As a child, I was scared of my shadow. While I loved Halloween and spooky things of all sorts, I had no stomach for them.
Every Saturday afternoon, Rochester had its own version of a “Creature Feature” after the children’s cartoons were over. Each week a different monster movie would be featured and each week I would faithfully tune in. However, also each week, I would turn the channel within moments after the host would introduce the movie.
I guess my first experience with a “haunted attraction” was the annual “haunted house” at the Dome arena in Henrietta, NY. I must have been about 5 or 6 years old and had seen the signs along the road as we’d head off to get groceries at Wegmans. Like a moth to a flame, I begged my folks to take me.
They agreed and off we went. I was fascinated by the decorations and creepy sounds. However, when it came to enter, I started to get weak knees. Ultimately, the “good witch” at the “Scardey Cat’s” exit was my savior and I was back in the safe, light of day. This ritual played itself out for at least the following few years.
My fortunes started to change when I was around 11. That year there was a haunted house held at Gillette elementary school in Henrietta (where the School of the Holy Childhood is now). I successfully managed to make my way through the gauntlet along with a couple of my little buddies. That little victory changed everything. lol.
From that point on, I threw myself headfirst into any scary attraction I could find, with great glee. Ultimately, I guess that’s what lead me to starting to work for the Cobblestone Arts Center’s Haunted House and wearing the Frankenstein (err, monster) suit.
At any rate, I’ve made it into quite a hobby over the years. As a matter of fact, back in ’97, my ex-wife and I spent a week touring some of the best “haunted attractions” in the country.
One of the best haunted attractions I’ve ever encountered is up in Niagara Falls, Ontario. Open all year, Nightmares Fear Factory is not for the faint of heart. Don’t be fooled. It’s not one of the cheesy haunted houses on Clifton Hill, with static displays from the 70s. This is the real deal.

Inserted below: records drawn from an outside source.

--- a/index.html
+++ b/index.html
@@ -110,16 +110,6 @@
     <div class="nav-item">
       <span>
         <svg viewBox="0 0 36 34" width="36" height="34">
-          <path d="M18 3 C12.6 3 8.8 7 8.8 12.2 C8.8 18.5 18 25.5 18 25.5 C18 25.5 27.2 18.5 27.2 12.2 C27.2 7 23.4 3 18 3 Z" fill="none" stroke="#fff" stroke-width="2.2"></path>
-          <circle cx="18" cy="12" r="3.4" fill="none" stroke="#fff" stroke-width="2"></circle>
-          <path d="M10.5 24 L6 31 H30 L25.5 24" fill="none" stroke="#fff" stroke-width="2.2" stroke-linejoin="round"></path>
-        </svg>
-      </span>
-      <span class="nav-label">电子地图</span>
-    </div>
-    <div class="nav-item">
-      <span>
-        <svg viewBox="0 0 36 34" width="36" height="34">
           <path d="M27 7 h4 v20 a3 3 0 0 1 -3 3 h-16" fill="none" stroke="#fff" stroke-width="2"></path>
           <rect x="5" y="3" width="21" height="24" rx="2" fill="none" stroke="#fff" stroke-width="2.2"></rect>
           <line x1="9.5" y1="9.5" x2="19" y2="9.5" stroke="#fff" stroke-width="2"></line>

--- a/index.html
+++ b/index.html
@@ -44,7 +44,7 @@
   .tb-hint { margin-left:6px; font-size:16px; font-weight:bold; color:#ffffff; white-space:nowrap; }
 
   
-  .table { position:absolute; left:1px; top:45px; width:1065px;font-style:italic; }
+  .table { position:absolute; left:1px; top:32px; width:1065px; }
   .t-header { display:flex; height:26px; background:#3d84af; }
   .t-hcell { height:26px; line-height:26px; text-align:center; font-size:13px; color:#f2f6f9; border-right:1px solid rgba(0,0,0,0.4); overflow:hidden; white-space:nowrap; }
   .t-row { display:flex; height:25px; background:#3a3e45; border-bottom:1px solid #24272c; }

Instead of being populated with bored teenagers in latex masks, the Fear Factory is run by hardcore folks who pride themselves on making their guests call out “nightmares!” (an act which will immediately lead to them being escorted out of the attraction). You will find no Spencer’s Halloween decorations or Halloween soundtracks here…Nightmares is a “feel your own way” romp through pitch black corridors in complete silence (aside from the sounds that you and your companions make).
Seriously, I realize that I enjoy this stuff far more than the ordinary individual. However, if you happen to find yourself up at the Casino or passing through, on the way to Toronto, you should check it out. I promise that you and your friends will be talking about it all the way home.